Reproduce all entries below verbatim. Skip the pictures.
%%
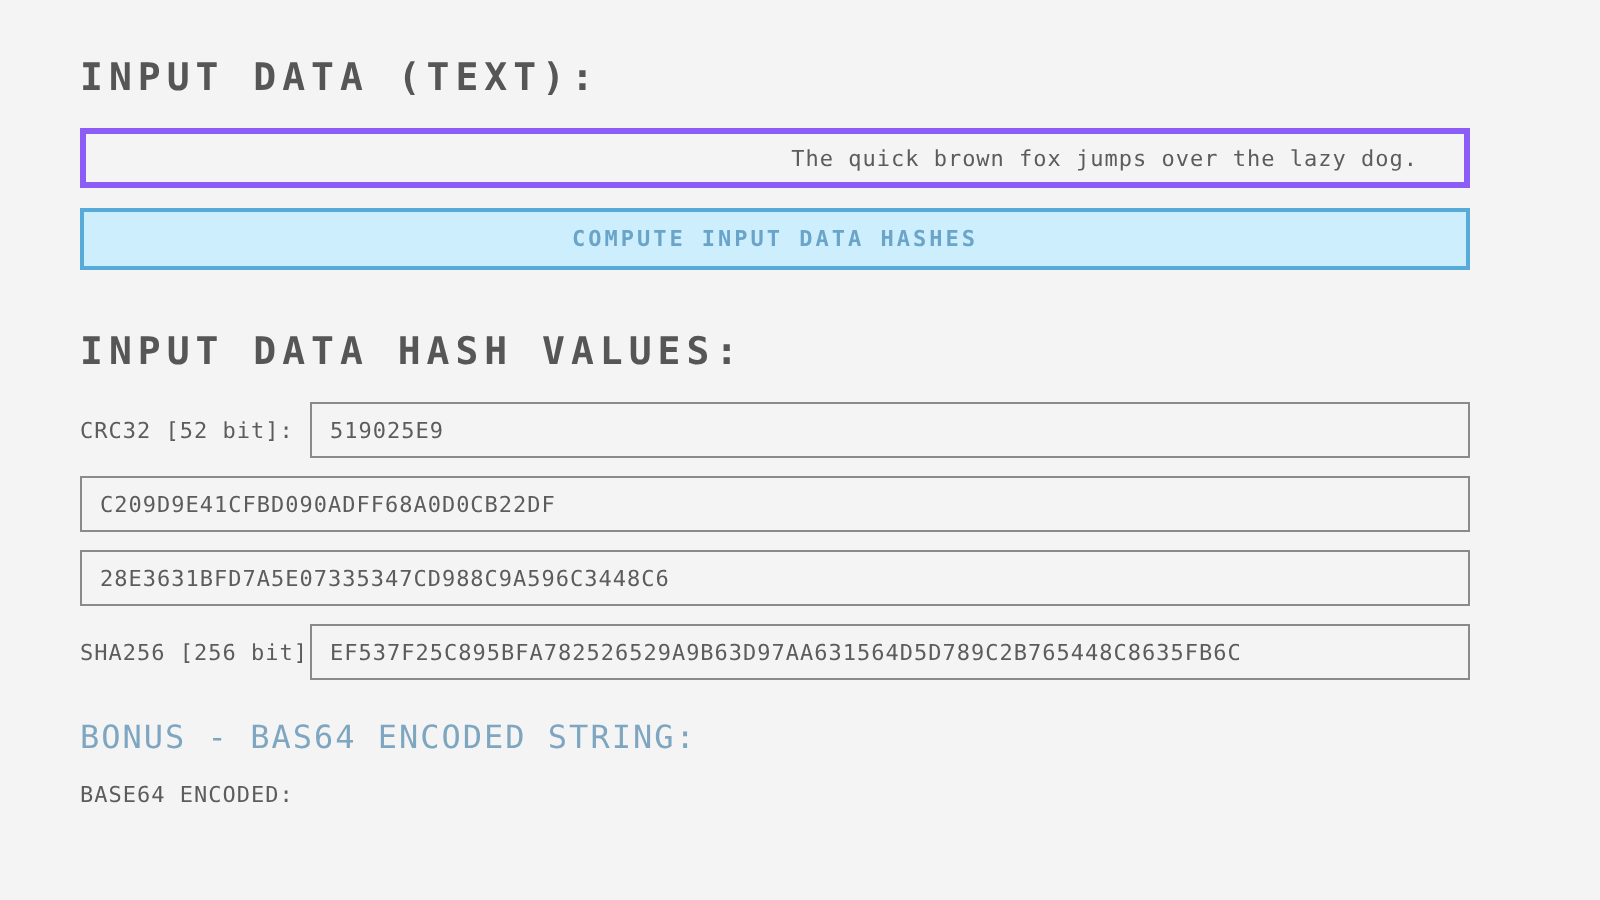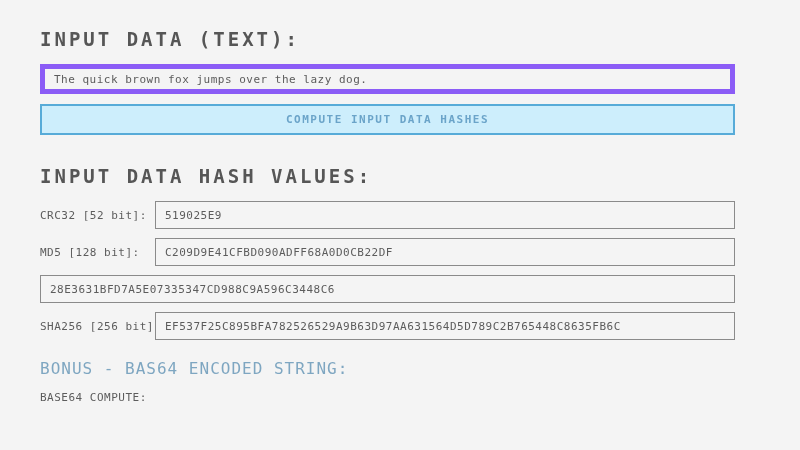"The quick brown fox jumps" .text-input { border: 5px solid #8b5cf6 -> 3px solid #8b5cf6; padding: 0 9px -> 0 23px; text-align: none -> right }
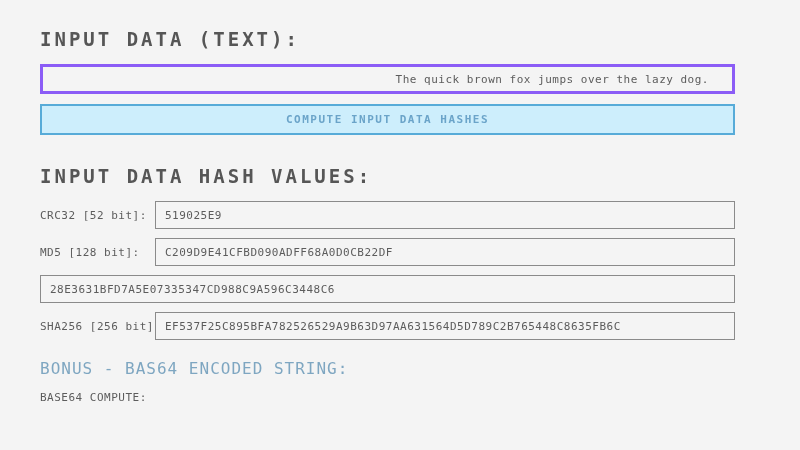"MD5 [128 bit]:" span.row-label { html: <span>MD5 [128 bit]:</span> -> none }
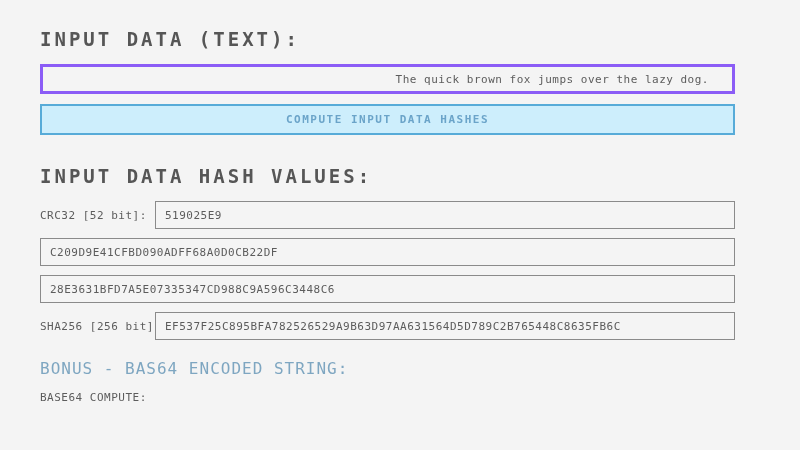"BASE64 COMPUTE:" span.row-label { text: COMPUTE -> ENCODED }
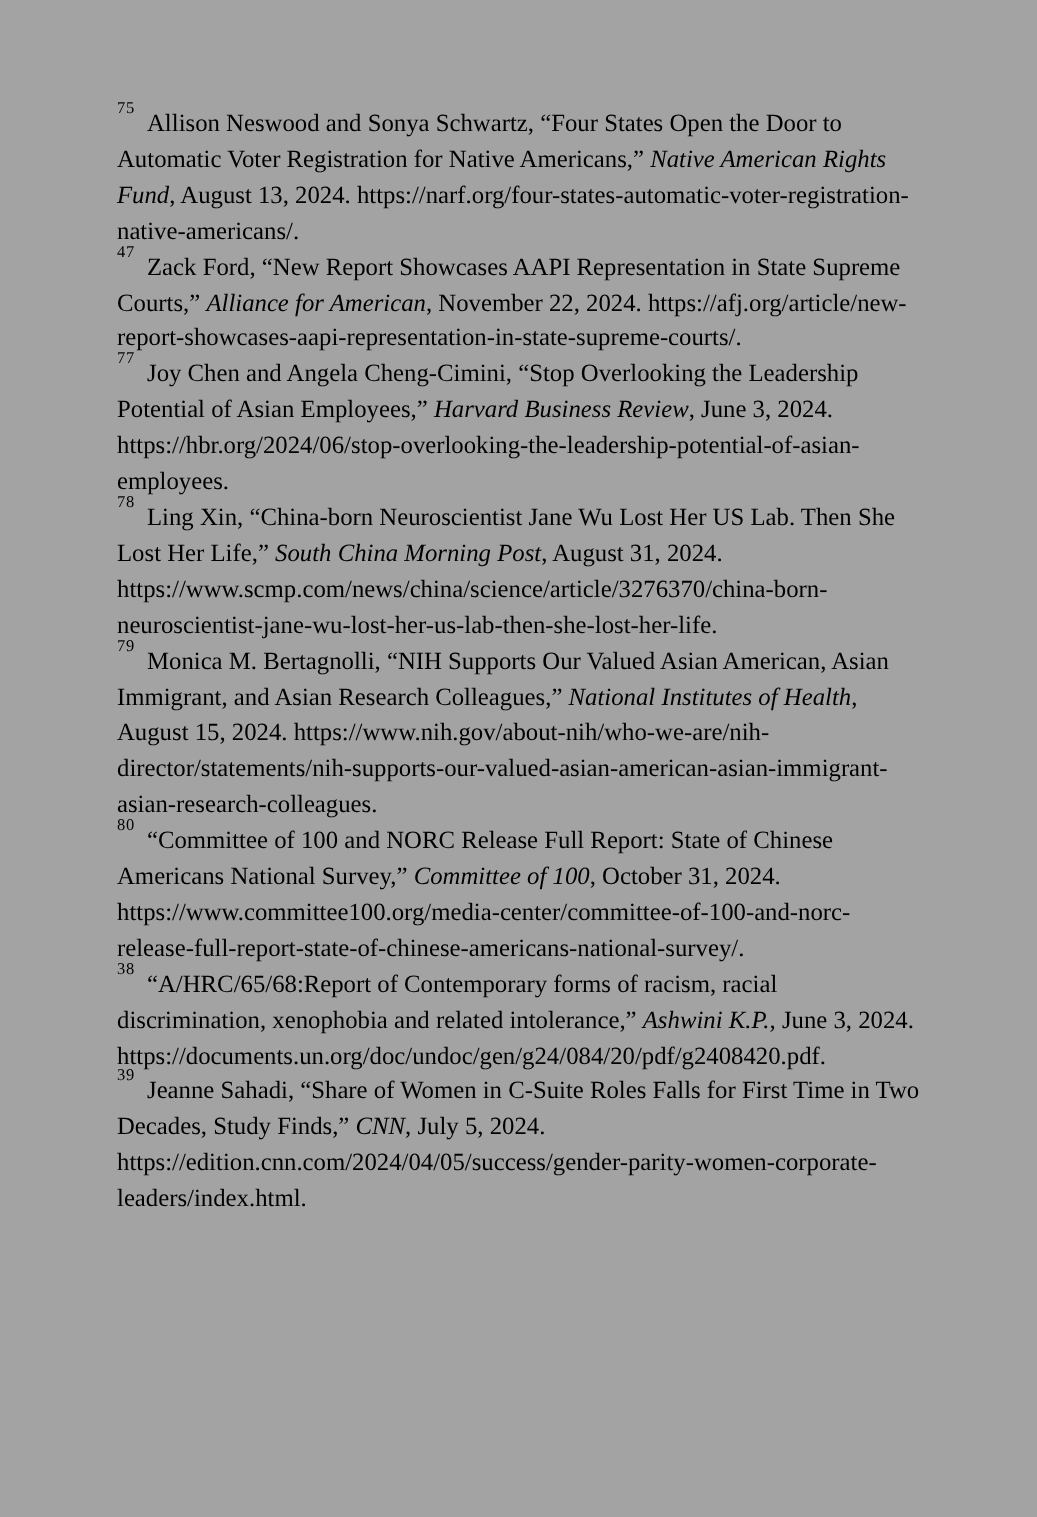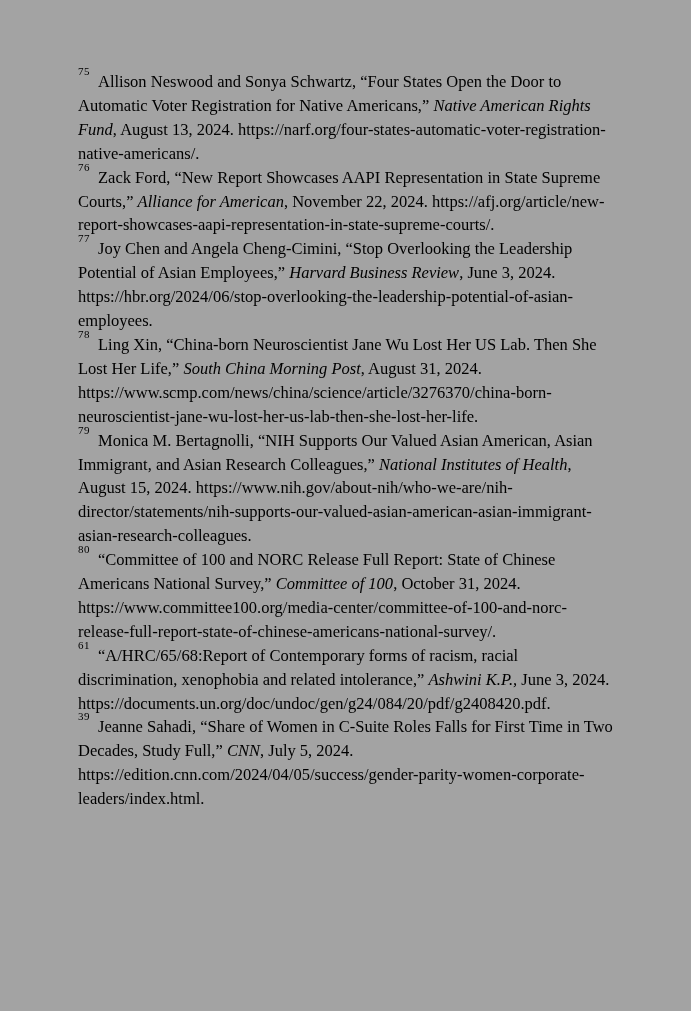"76" sup.fn-num { text: 76 -> 47 }
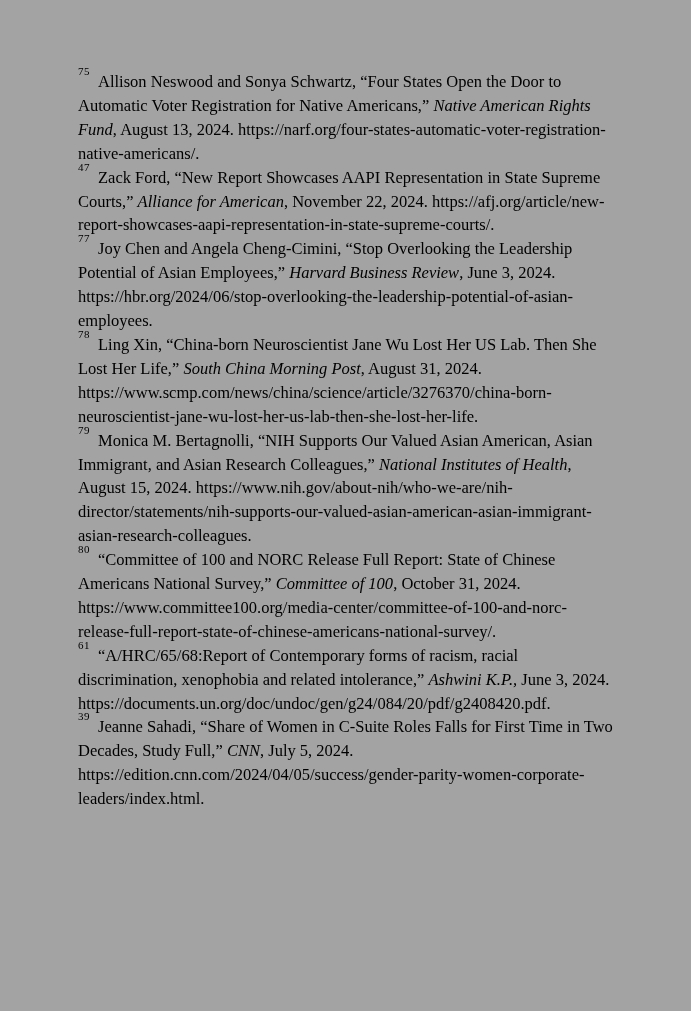"61" sup.fn-num { text: 61 -> 38 }
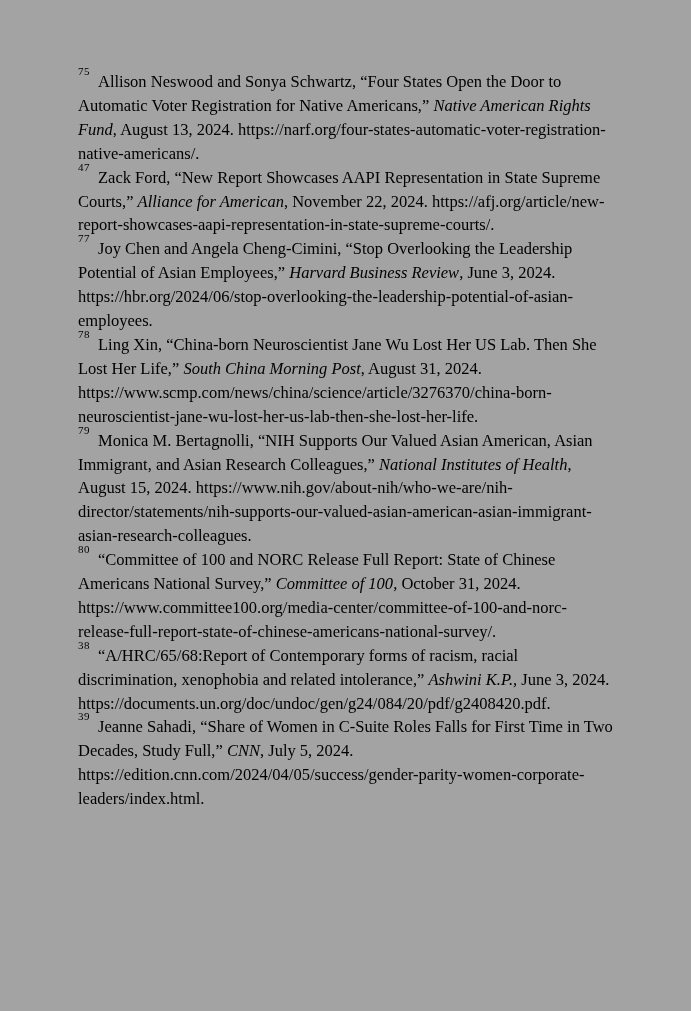"Jeanne Sahadi, “Share of Women" span.seg-normal { text: Full -> Finds }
%%
▸ **Exercise answer**
"The quick brown fox jumps" .text-input { border: 5px solid #8b5cf6 -> 3px solid #8b5cf6; padding: 0 9px -> 0 23px; text-align: none -> right }
"MD5 [128 bit]:" span.row-label { html: <span>MD5 [128 bit]:</span> -> none }
"BASE64 COMPUTE:" span.row-label { text: COMPUTE -> ENCODED }
"76" sup.fn-num { text: 76 -> 47 }
"61" sup.fn-num { text: 61 -> 38 }
"Jeanne Sahadi, “Share of Women" span.seg-normal { text: Full -> Finds }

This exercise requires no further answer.